The **validate** topology element is a dictionary of tests. Those tests are executed in the order specified in the lab topology.

Each test has a name (dictionary key) and description (dictionary value) -- another dictionary with these attributes:

* **nodes** (list, mandatory) -- the lab nodes (hosts and network devices) on which the test will be executed.
* **devices** (list, optional) -- platforms (network operating systems) that can be used to execute the validation tests. The value of this parameter is set automatically in multi-platform tests; you have to supply it if you specified **show** and **exec** parameters as strings.
* **show** (string or dictionary) -- a device command executed with the `netlab connect --show` command. The result should be valid JSON.
* **exec** (string or dictionary) -- any other valid network device command. The command will be executed with the `netlab connect` command.
* **config** (string or dictionary) -- the configuration template that has to be deployed (using **[netlab config](netlab-config)**) on the specified nodes. Use this feature to trigger changes (for example, interface shutdown or BGP session shutdown) during the testing procedure.
* **suzieq** (string or dictionary) -- the SuzieQ command to execute and the optional validation parameters ([more details](validate-suzieq)).
* **valid** (string or dictionary, optional) -- Python code that will be executed once the **show** or **exec** command has completed. The test succeeds if the Python code returns any value that evaluates to `True` when converted to a boolean[^TEX]. The Python code can use the results of the **show** command as variables; the **exec** command printout is available in the `stdout` variable.
* **plugin** (valid Python function call as string, optional) -- a method of a custom [validation plugin](validate-plugin) that provides either a command to execute or validation results.
* **wait** (integer, optional) -- Time to wait (when specified as the only action in the test) or retry (when used together with other actions). The first wait/retry timeout is measured from when the lab was started; subsequent times are measured from the previous test containing the **wait** parameter. The wait time could also be specified as an identifier; its value has to be defined in **defaults.const.validate** dictionary ([example](validate-retry)).
* **wait_str** (string, optional) -- Message to print before starting the wait.
* **stop_on_error** (bool, optional) -- When set to `True`, the validation tests stop if the current test fails on at least one of the devices.
* **level** (string, optional) -- When set to `warning,` the test failure does not indicate that the whole testing sequence has failed but generates a warning message. 
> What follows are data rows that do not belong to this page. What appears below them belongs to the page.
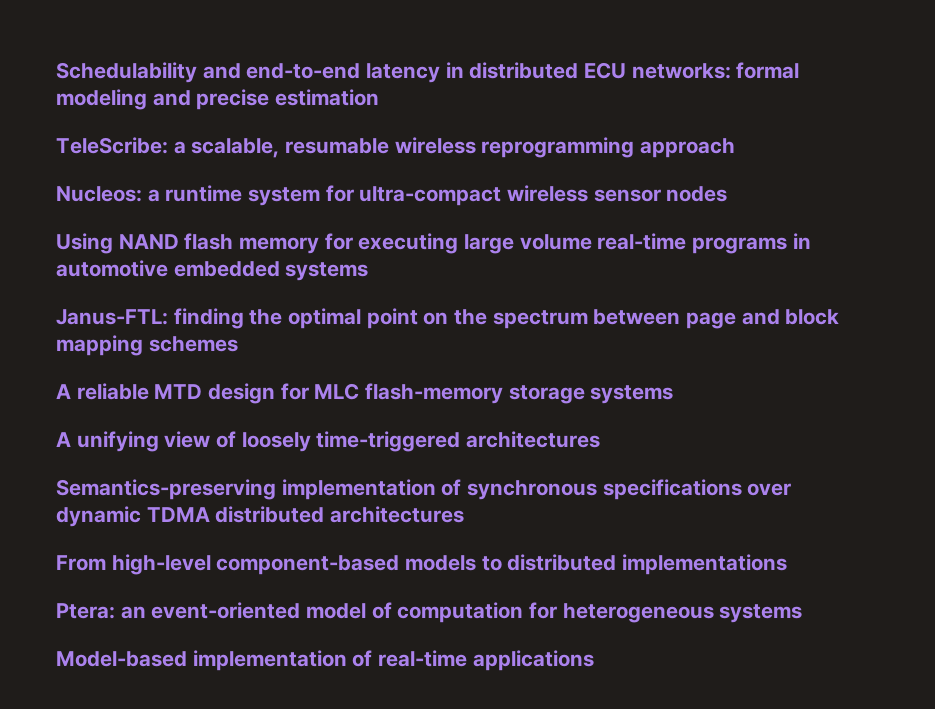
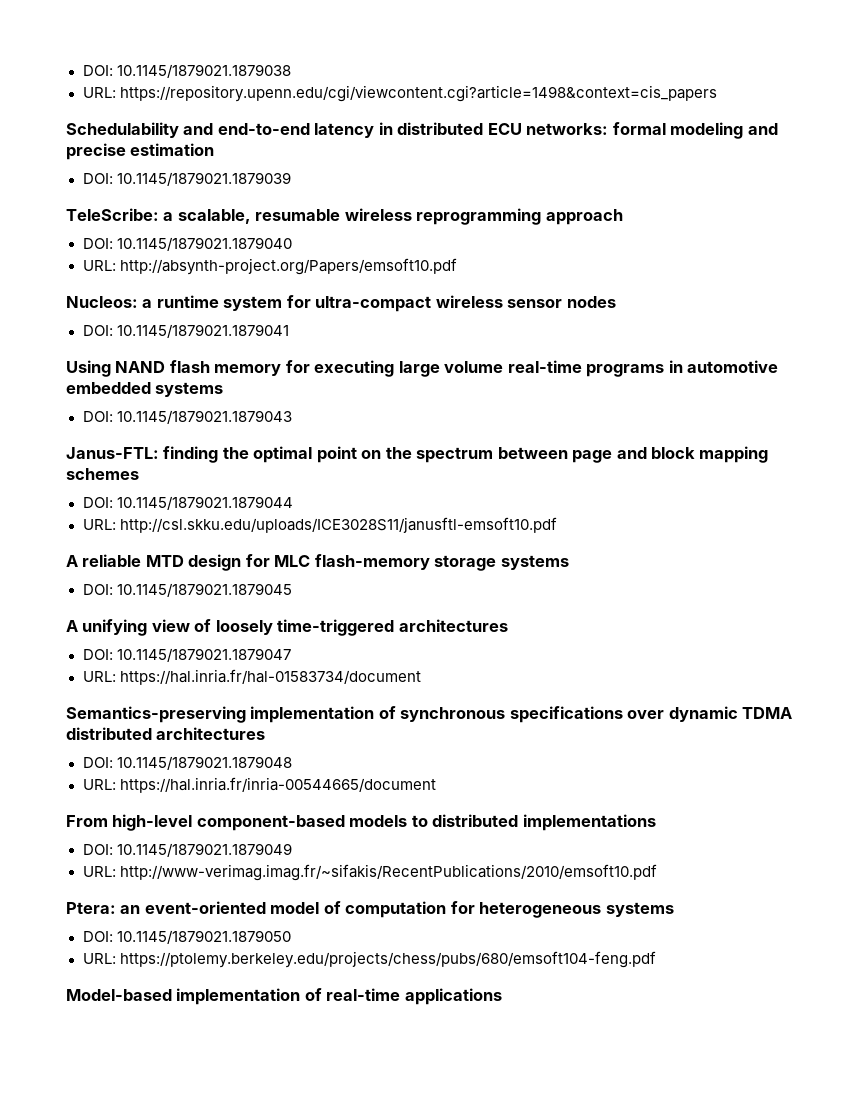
(56, 72) none -> [82,64,291,78] [82,85,717,102] DOI: 10.1145/1879021.1879038 // URL: https://repository.upenn.edu/cgi/viewcontent.cgi?article=1498&context=cis_papers //
(380, 97) none -> [82,172,291,186] // DOI: 10.1145/1879021.1879039
(736, 148) none -> [82,237,292,251] [82,258,457,275] // DOI: 10.1145/1879021.1879040 // URL: http://absynth-project.org/Papers/emsoft10.pdf
(728, 194) none -> [82,324,289,338] // DOI: 10.1145/1879021.1879041
(369, 271) none -> [82,410,292,424] // DOI: 10.1145/1879021.1879043
(238, 344) none -> [82,496,293,510] [82,517,557,533] // DOI: 10.1145/1879021.1879044 // URL: http://csl.skku.edu/uploads/ICE3028S11/janusftl-emsoft10.pdf
(674, 394) none -> [82,583,292,597] // DOI: 10.1145/1879021.1879045
(601, 439) none -> [82,648,291,662] [82,669,421,685] // DOI: 10.1145/1879021.1879047 // URL: https://hal.inria.fr/hal-01583734/document
(465, 514) none -> [82,756,292,770] [82,777,436,793] // DOI: 10.1145/1879021.1879048 // URL: https://hal.inria.fr/inria-00544665/document
(788, 564) none -> [82,843,292,857] [82,864,657,881] // DOI: 10.1145/1879021.1879049 // URL: http://www-verimag.imag.fr/~sifakis/RecentPublications/2010/emsoft10.pdf
(803, 613) none -> [82,930,291,944] [82,951,656,968] // DOI: 10.1145/1879021.1879050 // URL: https://ptolemy.berkeley.edu/projects/chess/pubs/680/emsoft104-feng.pdf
[^TEX]: Objects, non-empty strings, lists, or dictionaries, integers not equal to zero or `True`. 

You can also set these test string attributes to prettify the test results:

* **description**: one-line description of the test
* **fail**: message to print when the test fails
* **pass**: message to print when the test succeeds

The **show**, **exec**, and **valid** parameters can be strings or dictionaries. If you're building a lab that will be used with a single platform, specify them as strings; if you want to execute tests on different platforms, specify a dictionary of commands and Python validation snippets. The values of these parameters can be Jinja2 expressions (see [](validate-multi-platform) for more details).

The **config** parameter can be a string (the template to deploy) or a dictionary with two parameters:

* **template**: the template to deploy
* **variable**: a dictionary of variable values that will be passed to the Ansible playbook as external variables. You can use these variables to influence the functionality of the configuration template ([example](validate-config))

**Notes:**

* Every test entry should have **show**, **exec**, **config**, **suzieq** or **wait** parameter.
* A test entry with just the **wait** parameter is valid and can be used to delay the test procedure.
* Test entries with **show** parameter must have **valid** expression.
* Test entries with **valid** expression must have **show**,  **exec**, or **suzieq** parameter.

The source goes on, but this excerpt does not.